Was sagt der ehemalige Geschäftsführer zum Thema? „Ich habe in jeder Aufsichtsratssitzung über die Ergebnisse berichtet“, verteidigt sich Loydl. Seinen letzten Bericht habe er im Oktober 2022 abgegeben. Da sei schon klar gewesen, dass sich das Defizit auf mindestens 13,3 Millionen Euro belaufe. Das sei alles dokumentiert. Weil die Lage so schlecht war, habe er sogar seinen Urlaub abgebrochen, um wöchentlich berichten zu können.

Loydl unterstellt Riegger, mit den Schuldzuweisungen von den Strukturproblemen das KVSW ablenken zu wollen. Dessen Standorte seien „politisch aufgeblasen“. Die Struktur mit sechs Krankenhäusern sei „einfach schwierig“. Im VWA wurde eine mögliche Haftung Loydls diskutiert. Es gab zudem Gerüchte, laut denen Loydls damaliger Vertrag eine solche Haftung ausschließe. „Übliche Verträge wie bei meinen Vorgängern“, meint Loydl dazu.

„Herrn Riegger traue ich alles zu“, so Loydl auf die Frage, ob er mit rechtlichen Schritten seines ehemaligen Arbeitgebers gegen sich rechne. Auf ein mögliches Verfahren blicke er aber „entspannt“. Alle Aufsichtsratssitzungen seien schließlich dokumentiert. Der KVSW wollte sich zu Loydls Rolle nicht äußern.

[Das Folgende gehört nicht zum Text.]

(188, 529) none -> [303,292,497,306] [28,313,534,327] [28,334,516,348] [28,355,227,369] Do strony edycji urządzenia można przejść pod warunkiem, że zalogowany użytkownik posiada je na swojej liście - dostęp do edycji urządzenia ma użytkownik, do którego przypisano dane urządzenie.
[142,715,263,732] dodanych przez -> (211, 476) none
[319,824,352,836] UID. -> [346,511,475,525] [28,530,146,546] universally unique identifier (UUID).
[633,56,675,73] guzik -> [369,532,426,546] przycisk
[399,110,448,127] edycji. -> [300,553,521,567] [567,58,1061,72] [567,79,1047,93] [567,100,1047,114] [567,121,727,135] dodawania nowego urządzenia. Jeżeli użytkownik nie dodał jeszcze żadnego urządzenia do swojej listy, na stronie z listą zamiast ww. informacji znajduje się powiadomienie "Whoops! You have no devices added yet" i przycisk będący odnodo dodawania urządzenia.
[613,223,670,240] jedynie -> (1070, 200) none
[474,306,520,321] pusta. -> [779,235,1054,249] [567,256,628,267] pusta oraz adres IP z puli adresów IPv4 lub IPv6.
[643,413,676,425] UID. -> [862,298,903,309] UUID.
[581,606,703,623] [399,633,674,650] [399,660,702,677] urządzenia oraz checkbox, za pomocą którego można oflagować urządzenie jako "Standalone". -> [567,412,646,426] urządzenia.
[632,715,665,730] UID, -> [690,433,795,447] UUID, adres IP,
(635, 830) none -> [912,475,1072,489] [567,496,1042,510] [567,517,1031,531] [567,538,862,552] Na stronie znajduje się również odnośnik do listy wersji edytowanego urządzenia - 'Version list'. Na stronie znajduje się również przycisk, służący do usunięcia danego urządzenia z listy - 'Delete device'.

Wie soll es weitergehen? Auch wenn unklar ist, wer das mutmaßliche Missmanagement 2022 zu verantworten hat, ist der Verlust selbst Fakt – und für die kommenden Jahre absehbar. Das können sich der Landkreis und die Kommunen in der aktuellen wirtschaftlichen Lage nur schwer leisten.

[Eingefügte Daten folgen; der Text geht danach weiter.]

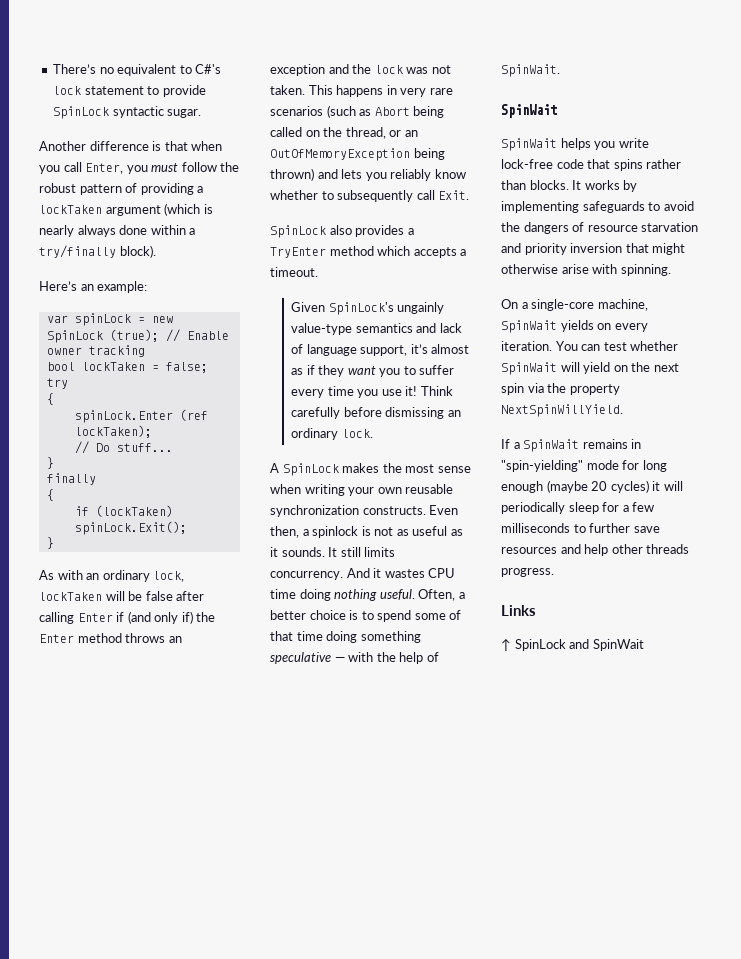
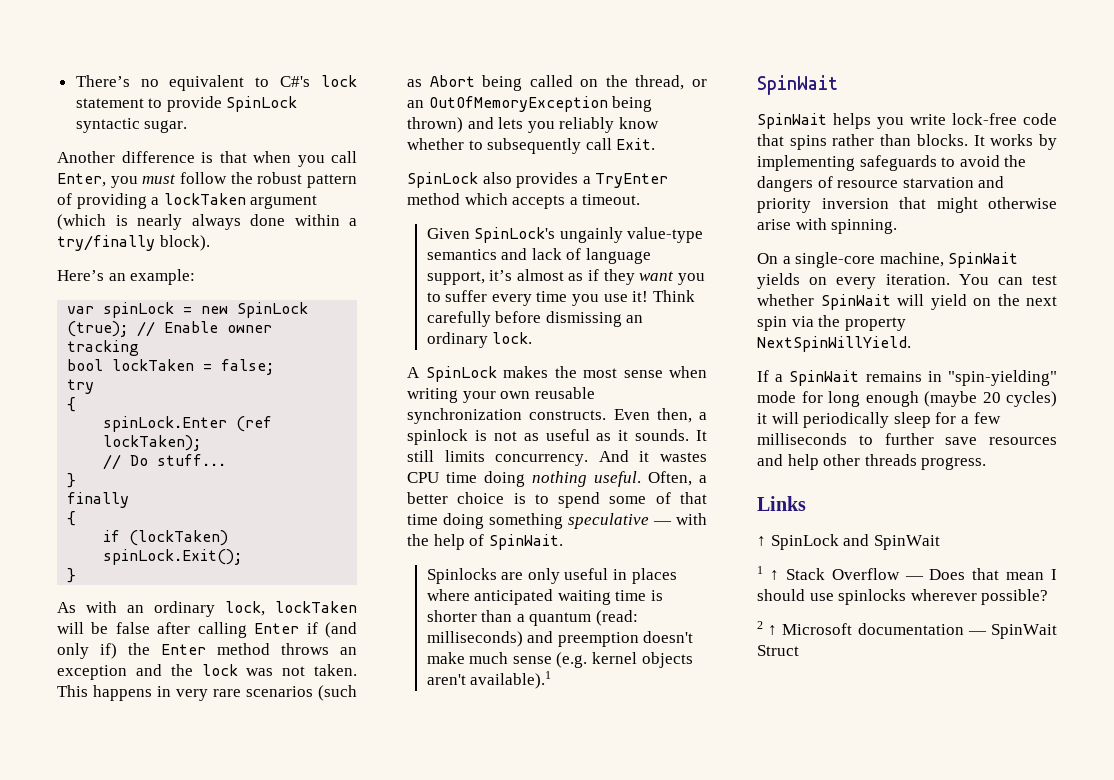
(560, 70) none -> [426,568,677,584] [426,589,663,605] [426,610,638,626] [426,631,694,647] [426,652,693,668] [426,671,552,689] // Spinlocks are only useful in places where anticipated waiting time is shorter than a quantum (read: milliseconds) and preemption doesn't make much sense (e.g. kernel objects aren't available).1
(644, 645) none -> [757,566,1057,580] [757,589,1049,605] [757,621,1057,639] [757,645,799,656] // 1 ↑ Stack Overflow — Does that mean I should use spinlocks wherever possible? // 2 ↑ Microsoft documentation — SpinWait Struct

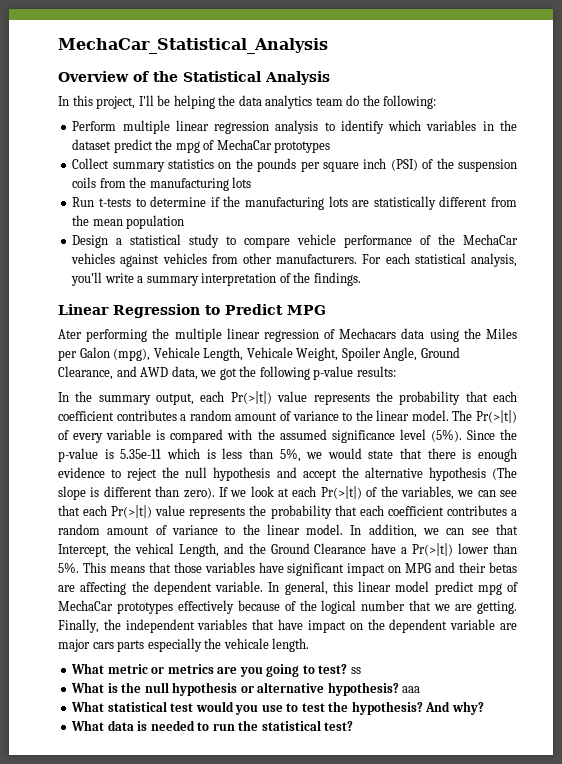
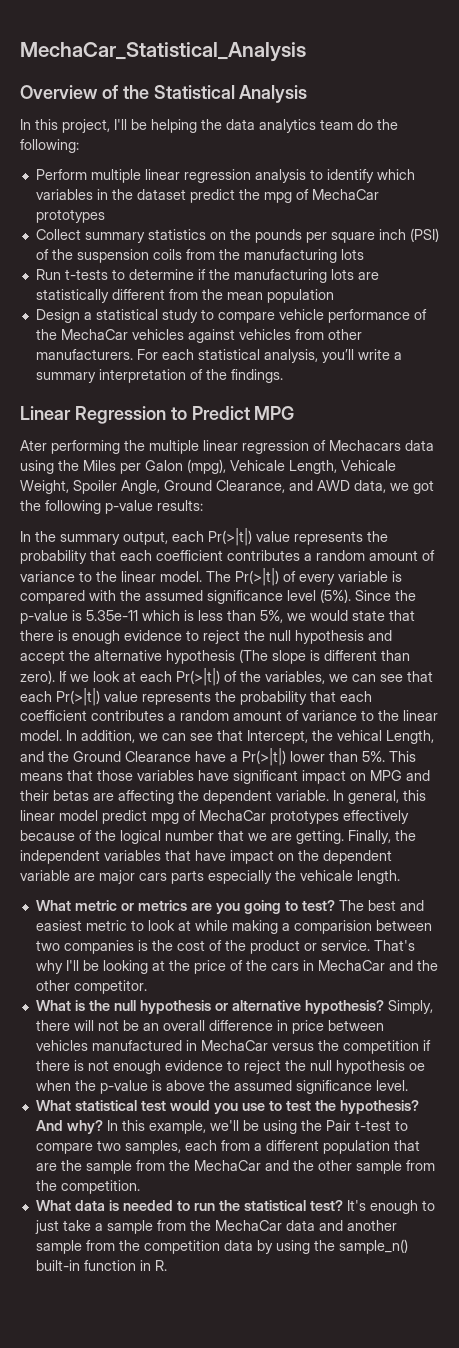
[350,667,361,674] ss -> [338,900,424,911] [35,920,432,934] [35,940,415,954] [35,960,438,974] [35,980,147,994] The best and easiest metric to look at while making a comparision between two companies is the cost of the product or service. That's why I'll be looking at the price of the cars in MechaCar and the other competitor.
[402,686,421,693] aaa -> [387,1000,433,1014] [35,1020,384,1034] [35,1040,431,1054] [35,1060,425,1074] [35,1080,408,1094] Simply, there will not be an overall difference in price between vehicles manufactured in MechaCar versus the competition if there is not enough evidence to reject the null hypothesis oe when the p-value is above the assumed significance level.
(484, 708) none -> [106,1120,408,1134] [35,1140,420,1154] [35,1160,435,1174] [35,1180,140,1194] In this example, we'll be using the Pair t-test to compare two samples, each from a different population that are the sample from the MechaCar and the other sample from the competition.
(354, 726) none -> [346,1200,435,1214] [34,1220,397,1234] [35,1239,408,1254] [35,1260,167,1271] It's enough to just take a sample from the MechaCar data and another sample from the competition data by using the sample_n() built-in function in R.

Welchen Beitrag das Medizinkonzept 2030 zur Reduzierung des Defizits leisten kann, bleibt abzuwarten. Eine Privatisierung der Kliniken stehe aber nicht zur Diskussion, stellt das Landratsamt klar.

In der Stellungnahme des Klinikverbunds heißt es, die angepeilten Maßnahmen (zu denen auch das Medizinkonzept 2030 zählt) würden erste Erfolge zeigen, die Umsetzung könne aber nicht von heute auf morgen erfolgen und stehe unter der Maßgabe, „dass die medizinische Versorgungsqualität und die Patientensicherheit immer höchste Priorität haben“. Erklärtes Ziel sei es, das Defizit in den kommenden sieben Jahren abzubauen.